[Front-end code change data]
= = = = =

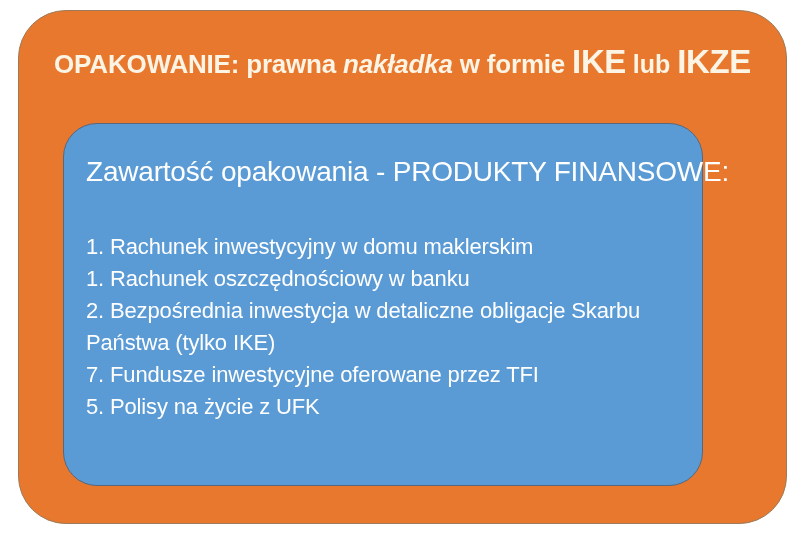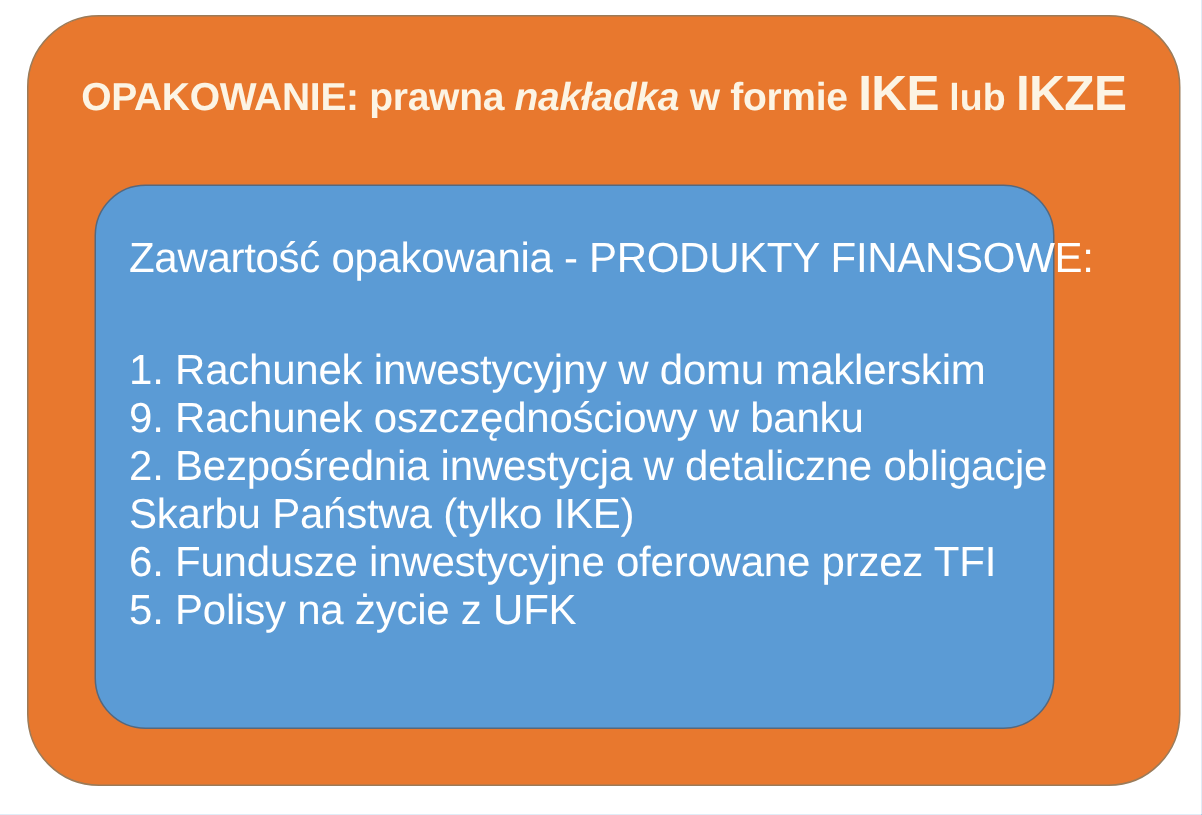--- a/index.html
+++ b/index.html
@@ -100,21 +100,21 @@
     position: absolute;
     left: 22px;
     top: 107px;
     width: 640px;
     margin: 0;
     padding: 0;
     list-style: none;
     color: #FFFFFF;
   }
   #product-list li {
-    font-size: 28px;
+    font-size: 22px;
     line-height: 32px;
     letter-spacing: -0.15px;
     color: #FFFFFF;
     white-space: pre-wrap;
   }
 </style>
 </head>
 <body>
 
 <div id="canvas">
@@ -124,23 +124,23 @@
     <div id="header-line">
       <span class="seg h-bold">OPAKOWANIE: prawna </span><span class="seg h-bold-italic">nakładka</span><span class="seg h-bold"> w formie </span><span class="seg h-big">IKE</span><span class="seg h-mid"> lub </span><span class="seg h-big">IKZE</span>
     </div>
 
     <div id="inner-box">
 
       <div id="contents-heading">Zawartość opakowania -  PRODUKTY FINANSOWE:</div>
 
       <ul id="product-list">
         <li>1. Rachunek inwestycyjny w domu maklerskim</li>
-        <li>9. Rachunek oszczędnościowy w banku</li>
+        <li>1. Rachunek oszczędnościowy w banku</li>
         <li>2. Bezpośrednia inwestycja w detaliczne obligacje Skarbu Państwa (tylko IKE)</li>
-        <li>6. Fundusze inwestycyjne oferowane przez TFI</li>
+        <li>7. Fundusze inwestycyjne oferowane przez TFI</li>
         <li>5. Polisy na życie z UFK</li>
       </ul>
 
     </div>
 
   </div>
 
 </div>
 
 </body></html>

= = = = =

* **Problem to solve**
Write each entry again exactly, minus any images.

* **Answer box**
--- a/index.html
+++ b/index.html
@@ -100,21 +100,21 @@
     position: absolute;
     left: 22px;
     top: 107px;
     width: 640px;
     margin: 0;
     padding: 0;
     list-style: none;
     color: #FFFFFF;
   }
   #product-list li {
-    font-size: 28px;
+    font-size: 22px;
     line-height: 32px;
     letter-spacing: -0.15px;
     color: #FFFFFF;
     white-space: pre-wrap;
   }
 </style>
 </head>
 <body>
 
 <div id="canvas">
@@ -124,23 +124,23 @@
     <div id="header-line">
       <span class="seg h-bold">OPAKOWANIE: prawna </span><span class="seg h-bold-italic">nakładka</span><span class="seg h-bold"> w formie </span><span class="seg h-big">IKE</span><span class="seg h-mid"> lub </span><span class="seg h-big">IKZE</span>
     </div>
 
     <div id="inner-box">
 
       <div id="contents-heading">Zawartość opakowania -  PRODUKTY FINANSOWE:</div>
 
       <ul id="product-list">
         <li>1. Rachunek inwestycyjny w domu maklerskim</li>
-        <li>9. Rachunek oszczędnościowy w banku</li>
+        <li>1. Rachunek oszczędnościowy w banku</li>
         <li>2. Bezpośrednia inwestycja w detaliczne obligacje Skarbu Państwa (tylko IKE)</li>
-        <li>6. Fundusze inwestycyjne oferowane przez TFI</li>
+        <li>7. Fundusze inwestycyjne oferowane przez TFI</li>
         <li>5. Polisy na życie z UFK</li>
       </ul>
 
     </div>
 
   </div>
 
 </div>
 
 </body></html>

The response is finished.